まさに夢心地だった事だろう。私はそんな感覚を抱き太田氏を自分に当て嵌めて番組を食い入る様に見ていた^^そんな中で太田氏が一ファンに戻り元春に投げかけた印象的な語りかけがある。元春のみならず「錆びないアーチスト」全てに投げかけたい質問だ。


     「どんな音楽を聴き込んでいるとあんな音楽が生まれてくるんだろう?」


まさに歌謡曲や演歌しかなかった昭和の若者(1980年代)たちが虜になった「シティポップ」だ。大瀧詠一・伊藤銀二・山下達郎・杉真理…そして佐野元春。彼らの音楽はどことなくスマートで最先端を感じさせてくれた感が漂っていたように記憶する。当時の死語で言えば「ナウい楽曲」である(笑)しかし番組の中で元春は「僕はシティポップは嫌いだった」と言い切る。「街」じゃないだろ!「道」だろ!「シティなんて幻想だよ。僕は東京に暮らしていて、そんな街なんてどこにもないじゃないか」と語る。デビューアルバムタイトル「バックトゥザストリート(道に戻る)はそこから来ている」とも語る。太田氏は「なるほど!そうなんですね!と頷く」これは意外でもあった。当時、若手の我々が最先端の音楽として感じていた「シティポップ」の創作者達は皆「シティポップ?なんだそれ?笑っちゃうね^^」「勝手にすれば?」だったのかもしれない(笑)
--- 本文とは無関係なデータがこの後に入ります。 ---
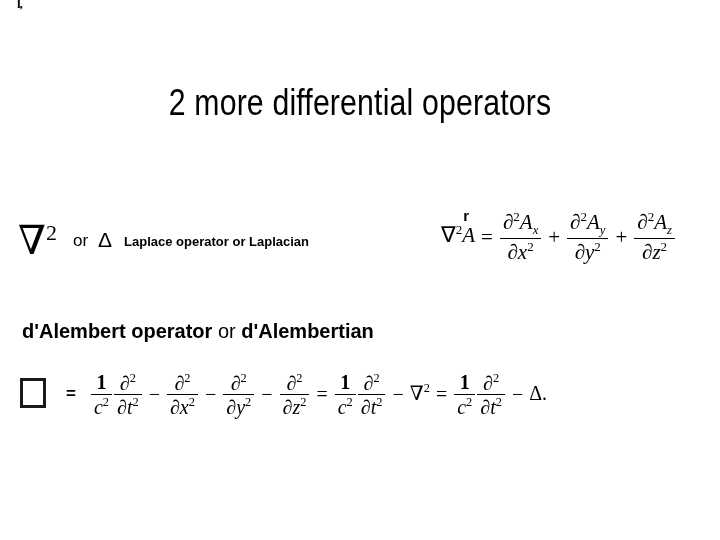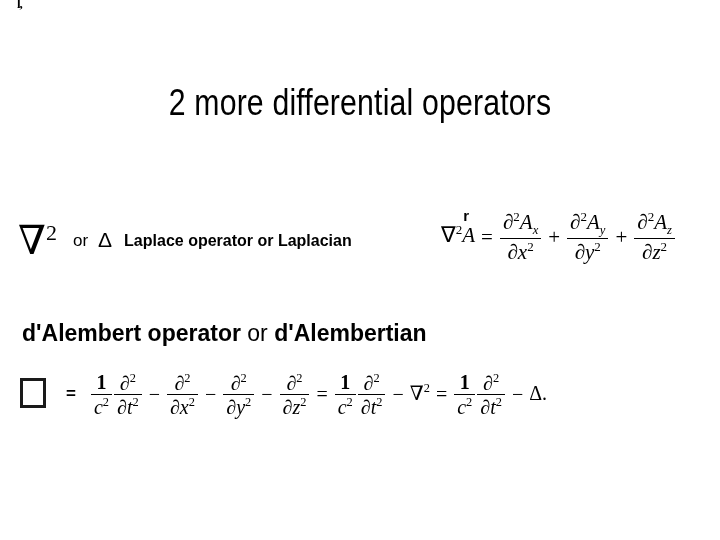"Laplace operator or Laplacian" .laplace-label { font-size: 16px -> 13px }
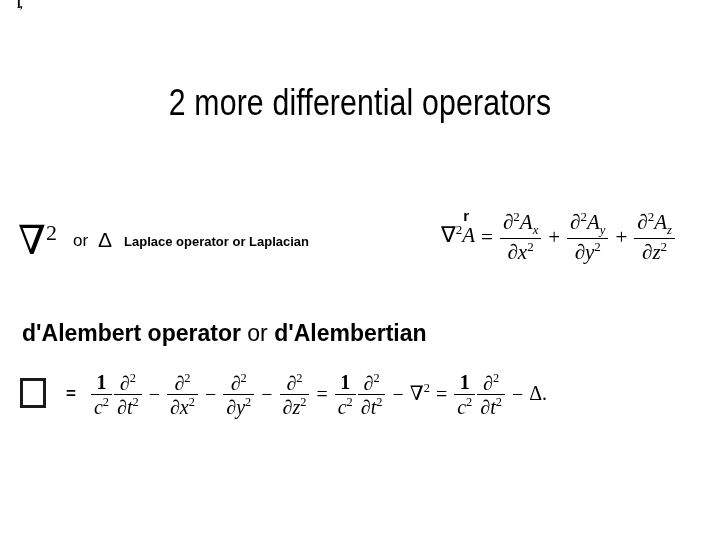"d'Alembert operator or d'Alembertian" .dalembert-label { font-size: 23px -> 20px }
ともあれ「シティポップ論」はさて置き、番組を通じて痛感した事は前段でも触れたが昭和の時代に最先端と思い聞き込んでいた元春は今や「令和の佐野元春」に上書きされている事は間違いない。昭和の自分は上手く現代を歩んでいる気持ちでいても気付かぬうちに進化もなく「置いてきぼり」になっているのだろう。つまり時代の波に乗り遅れれば 、そこには「老害」が待っているだけだとも感じる。一方で佐野元春、桑田佳祐、つまりは「錆びない・落ちぶれないミュージシャン」たちは常に「時代(怜和)」と言う潤滑油を自分に与え進化を遂げ続けている様に今更ながら感じた。これは「芸能人だから」という事ではなく一個人の「前のめりな心と柔軟性」がおりなす必然の形なのだとも感じた。彼らほどストイックに時代に浸透する事は出来ないが、当然ながら人は時代の変化に対応する心と身体を保持しなくては、残念ながら「老害」を待つだけなのであろう…とあらためて感じた次第です。